**EXERCISE**
Lines holding the word "space" are the ones to copy from the data below.
** MATERIAL SUPPLIED follows **
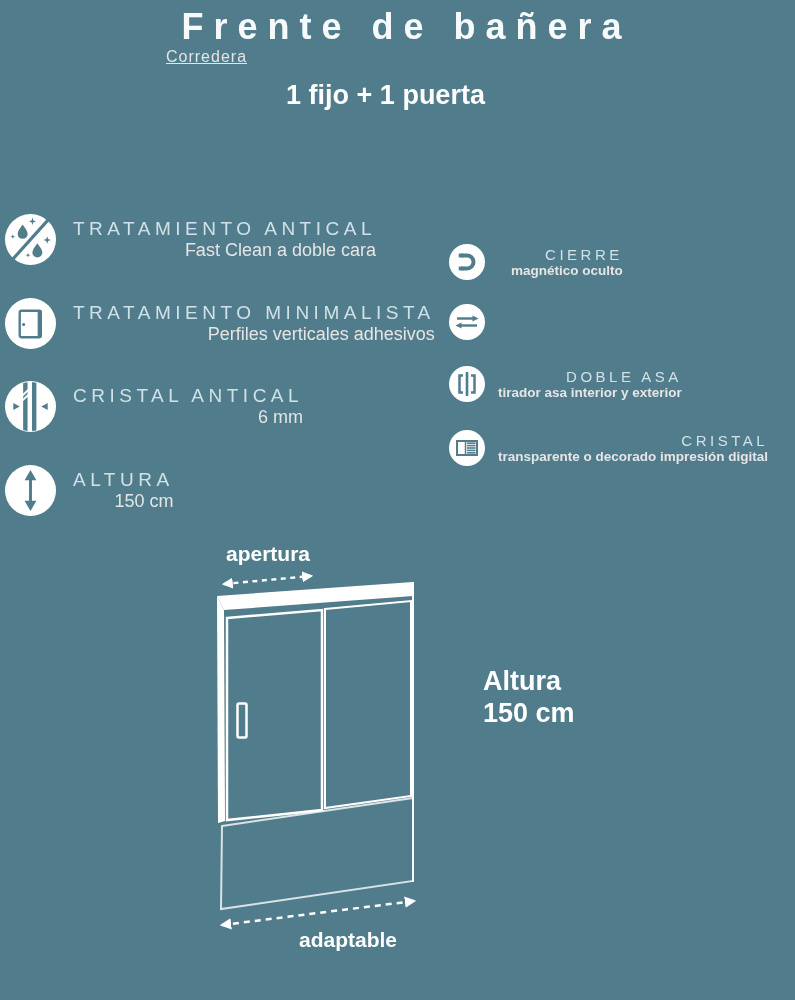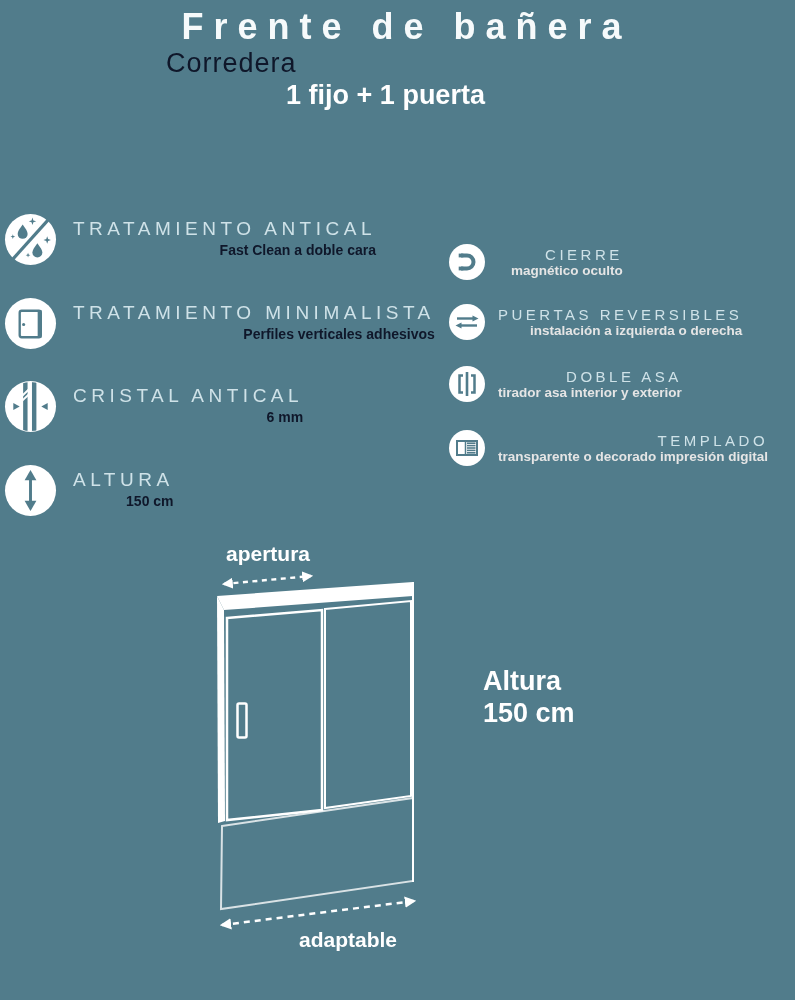--- a/index.html
+++ b/index.html
@@ -22,7 +22,7 @@
   }
   .subtitle{
     position:absolute;top:48px;left:166px;
-    font-size:27px;font-weight:400;letter-spacing:1px;color:#0f172a;
+    font-size:16px;font-weight:400;letter-spacing:1px;color:#e5e5e5;text-decoration:underline;
   }
   .tagline{
     position:absolute;top:80px;left:-12px;width:795px;

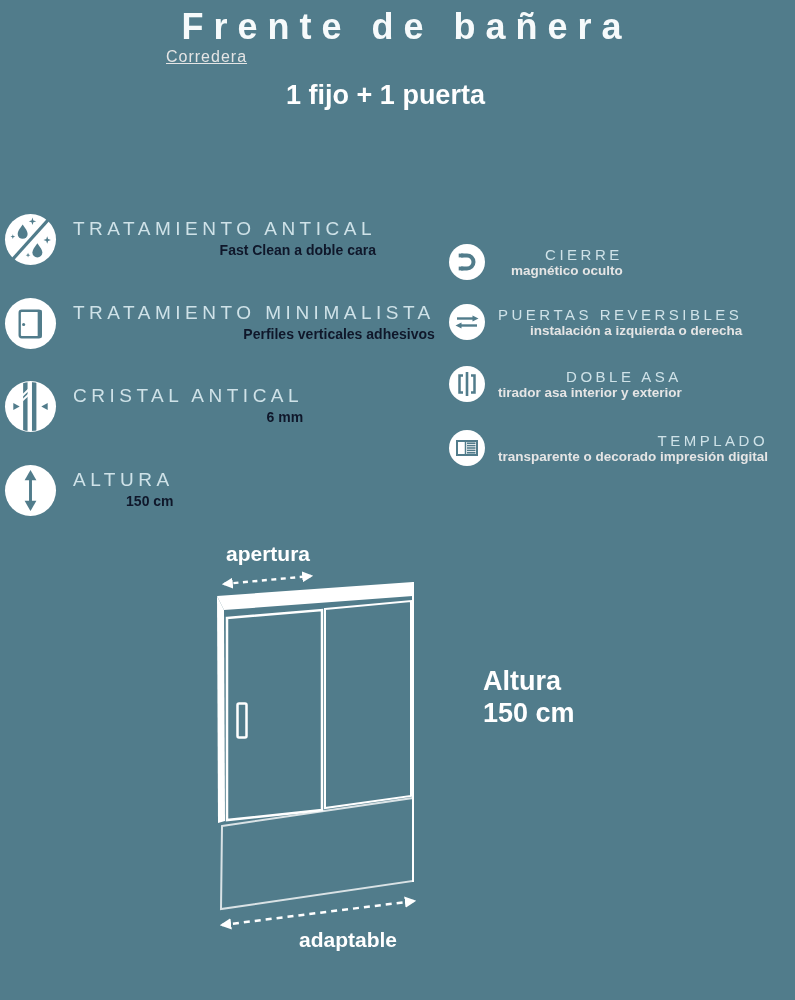--- a/index.html
+++ b/index.html
@@ -35,7 +35,7 @@
   .fL .icon-wrap{width:53px;height:53px;flex:0 0 53px;margin-right:16px;}
   .fR .icon-wrap{width:38px;height:38px;flex:0 0 38px;margin-right:12px;}
   .fL .f-title{font-size:19px;font-weight:400;letter-spacing:4.5px;color:#CFE2E8;line-height:22px;white-space:nowrap;}
-  .fL .f-sub{font-size:14px;font-weight:bold;color:#0f172a;line-height:21px;white-space:nowrap;}
+  .fL .f-sub{font-size:18px;font-weight:normal;color:#e5e5e5;line-height:21px;white-space:nowrap;}
   .fR .f-title{font-size:15px;font-weight:400;letter-spacing:3.5px;color:#CFE2E8;line-height:17px;white-space:nowrap;}
   .fR .f-sub{font-size:13.5px;font-weight:bold;color:#e5e5e5;line-height:16px;white-space:nowrap;}
   .icon-wrap svg{display:block;width:100%;height:100%;}

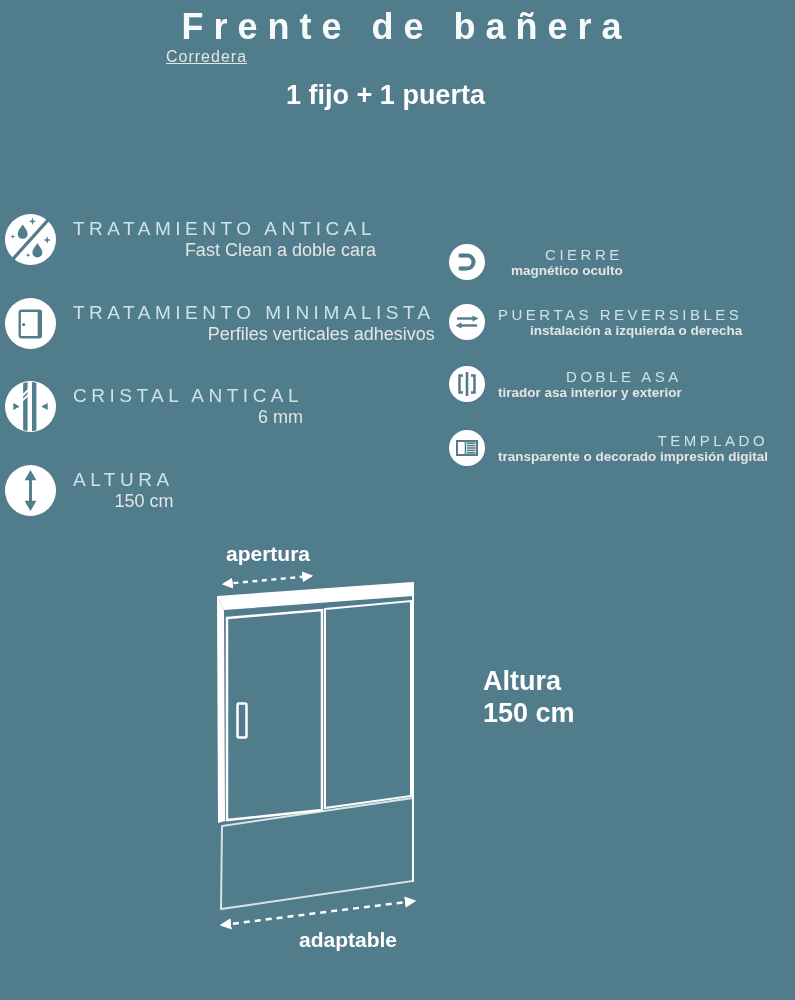--- a/index.html
+++ b/index.html
@@ -154,10 +154,6 @@
         <polygon points="7.5,22.5 13.5,19.6 13.5,25.4" fill="#517C8B"></polygon>
       </svg>
     </span>
-    <span class="txt">
-      <span class="f-title">PUERTAS REVERSIBLES</span>
-      <span class="f-sub">instalación a izquierda o derecha</span>
-    </span>
   </div>
 
   <div class="feature fR" style="left:448px;top:365px;">

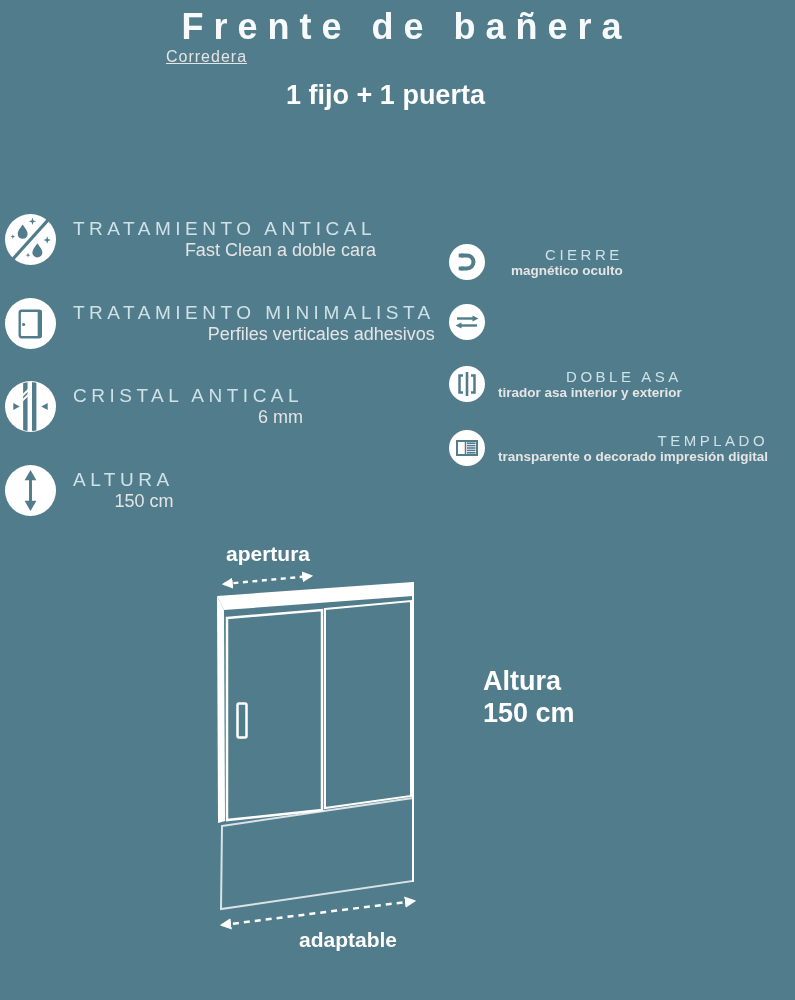--- a/index.html
+++ b/index.html
@@ -187,7 +187,7 @@
       </svg>
     </span>
     <span class="txt">
-      <span class="f-title">TEMPLADO</span>
+      <span class="f-title">CRISTAL</span>
       <span class="f-sub">transparente o decorado impresión digital</span>
     </span>
   </div>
** End of MATERIAL SUPPLIED **
**SOLUTION TO THIS EXERCISE**
   .fL .f-title{font-size:19px;font-weight:400;letter-spacing:4.5px;color:#CFE2E8;line-height:22px;white-space:nowrap;}
-  .fL .f-sub{font-size:14px;font-weight:bold;color:#0f172a;line-height:21px;white-space:nowrap;}
+  .fL .f-sub{font-size:18px;font-weight:normal;color:#e5e5e5;line-height:21px;white-space:nowrap;}
   .fR .f-title{font-size:15px;font-weight:400;letter-spacing:3.5px;color:#CFE2E8;line-height:17px;white-space:nowrap;}
   .fR .f-sub{font-size:13.5px;font-weight:bold;color:#e5e5e5;line-height:16px;white-space:nowrap;}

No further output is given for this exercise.